Ce premier échec a lancé un match d'abord difficile pour Gobert, en difficulté face à Valanciunas et incapable de convertir en paniers les rares ballons mis à sa disposition près du cercle. En tentant d'enfoncer Domantas Sabonis, il était même sanctionné d'une violation des trois secondes dans la raquette. Remplacé, il a assisté du banc de touche au temps fort de l'équipe de France en deuxième moitié de premier quart-temps pour recoller dans le sillage de son remplaçant Moustapha Fall, dont les qualités au poste bas se sont tout de suite mises en évidence.

« Je n'étais pas assez dur en première mi-temps, j'ai essayé d'être plus agressif ensuite.
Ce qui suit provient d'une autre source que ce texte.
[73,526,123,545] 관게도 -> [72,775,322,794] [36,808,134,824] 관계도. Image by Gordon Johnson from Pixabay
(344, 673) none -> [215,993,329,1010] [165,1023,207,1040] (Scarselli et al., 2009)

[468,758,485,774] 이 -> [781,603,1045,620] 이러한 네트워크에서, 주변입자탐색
Ça n'a pas payé dans le troisième quart-temps, mais j'ai gardé cette agressivité, j'ai essayé de poser des bons écrans et de finir quand j'en avais l'opportunité. Mais j'ai dû attendre la dernière minute », glissait Gobert. Bloqué à 0 sur 4 au tir, il a ouvert son compteur en claquant dans le cercle un tir manqué par Fournier, à 40 secondes du buzzer (73-67, 39e).

Evan Fournier, son coéquipier

« Rudy, c'est un diesel, ça lui prend du temps de rentrer dans une compétition »

Plus efficace en défense, le vice-capitaine des Bleus a soulagé ses coéquipiers en jouant des coudes pour récupérer le rebond sur le dernier lancer franc lituanien, volontairement manqué par Ignas Brazdeikis, avant d'aller plier le match dans le même exercice.

« Rudy, c'est un diesel, ça lui prend du temps de rentrer dans une compétition, notait Fournier, pas inquiet par le début d'Euro poussif de son coéquipier. Quand on regarde l'historique, il élève toujours son niveau après le premier match. Je sais qu'il va finir par dominer les raquettes adverses. Ce soir, c'était costaud face à Valanciunas et Domantas Sabonis, mais il a su se rendre utile à la fin. » Un acte de (re)naissance ? « On peut dire ça », souriait le pivot, de retour sur le parquet dès ce soir face à la raquette hongroise (20h30), plus modeste que les gros bras lituaniens.